First came the insult.

Then the anxiety.

Then the desire to call constantly, to show up without warning, to remind me that I was still important.


I had moments when I wanted to fill the bags with groceries and just go without an invitation. Just to feel like I was still holding the family together.


But gradually something unexpected came over me—calm.


For the first time, I looked at my children's lives as a separate world. They were no longer children who needed constant supervision. They were adults with their own home, habits, traditions, and decisions.


And then I realized a very simple truth:


Sometimes the greatest parental love is to step back in time.


I decided to set myself a few rules:


not to interfere unnecessarily;

not to go without an invitation;

not to impose my presence;

not to turn help into an obligation.

At first, my home seemed too quiet. The loneliness weighed on me. Out of habit, I reached for the phone, writing long messages about trivial matters, looking for a reason to go to my son.


But after a while I noticed something amazing.


The more space I gave my children, the more often they started looking for me themselves.


The conversations became more genuine.

The meetings were warmer.

There was no tension, no sense of obligation.


One night I said something to a friend that I repeat with confidence today:


"I don't visit my relatives without an invitation. And I don't advise anyone to do so."


Maybe this sounds cold to some. But in fact, there is respect in these words - both for them and for myself.


When I stopped being the “ever-present mother,” our relationship became lighter. Meetings were no longer about pots and pans, lecturing, and tension. I stopped measuring my own worth by the amount of help I gave.


And most importantly, the insult disappeared.


I started living for myself too.


I enrolled in English just for fun.

I go to the pool.

I learned to knit beautiful tablecloths.

I read books that I had been putting off for years.

I take care of my flowers.

I arranged my home so that it would bring me joy, and not be a warehouse "for the grandchildren."


The kitchen smells of tea and geraniums.

I'm no longer standing by the door waiting for footsteps.


And when we see my loved ones, it's by choice — without pressure, without hidden expectations, and without guilt.


I want to say something to all the parents and grandparents who live in a constant cycle of hopes, insults, and sacrifice:


Don't try to be indispensable.


Don't intrude into your children's daily lives every week.


Don't turn love into control.


Find something that brings you joy and a sense of self-worth. Because when a person has their own life, interests, and inner peace, meetings with loved ones become a real celebration, not a burdensome obligation.


With age, one understands something very important:


It's not the frequency of visits that matters, but the warmth in them.

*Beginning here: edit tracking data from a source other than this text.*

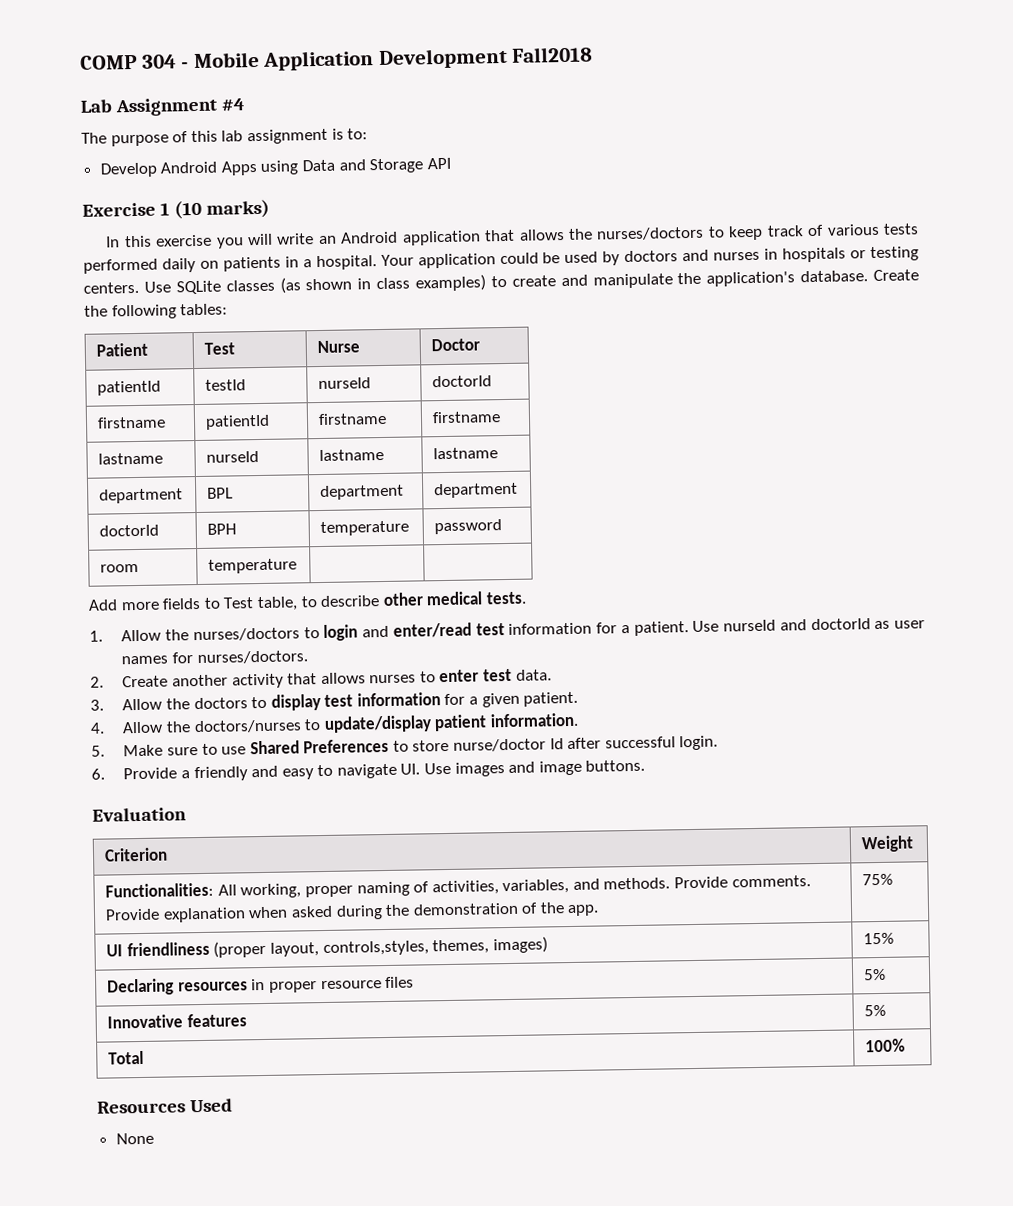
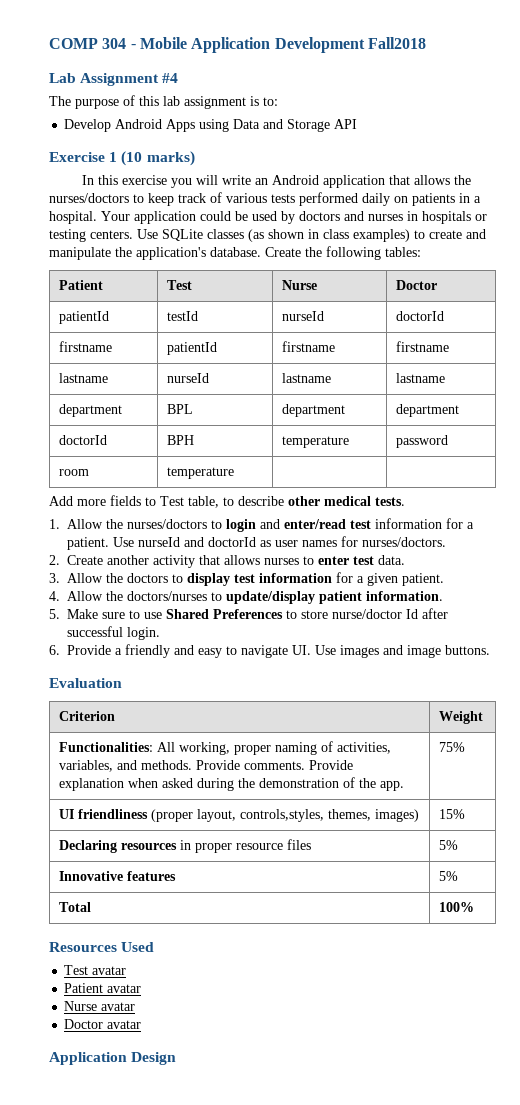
- None
+ Test avatar
+ Patient avatar
+ Nurse avatar
+ Doctor avatar
+ Application Design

Sometimes the wisest thing is to leave on time, give space, and keep the love alive.


Take care of yourself.

Respect the boundaries of the people you love.

And one day you will feel that they don't just remember you - they are truly waiting for you with joy.


"This story is inspired by true events and people, but is artistically recreated. Names, details, and situations have been changed for privacy and literary purposes. Any resemblance to actual persons, living or deceased, or to actual events is entirely coincidental and unintentional."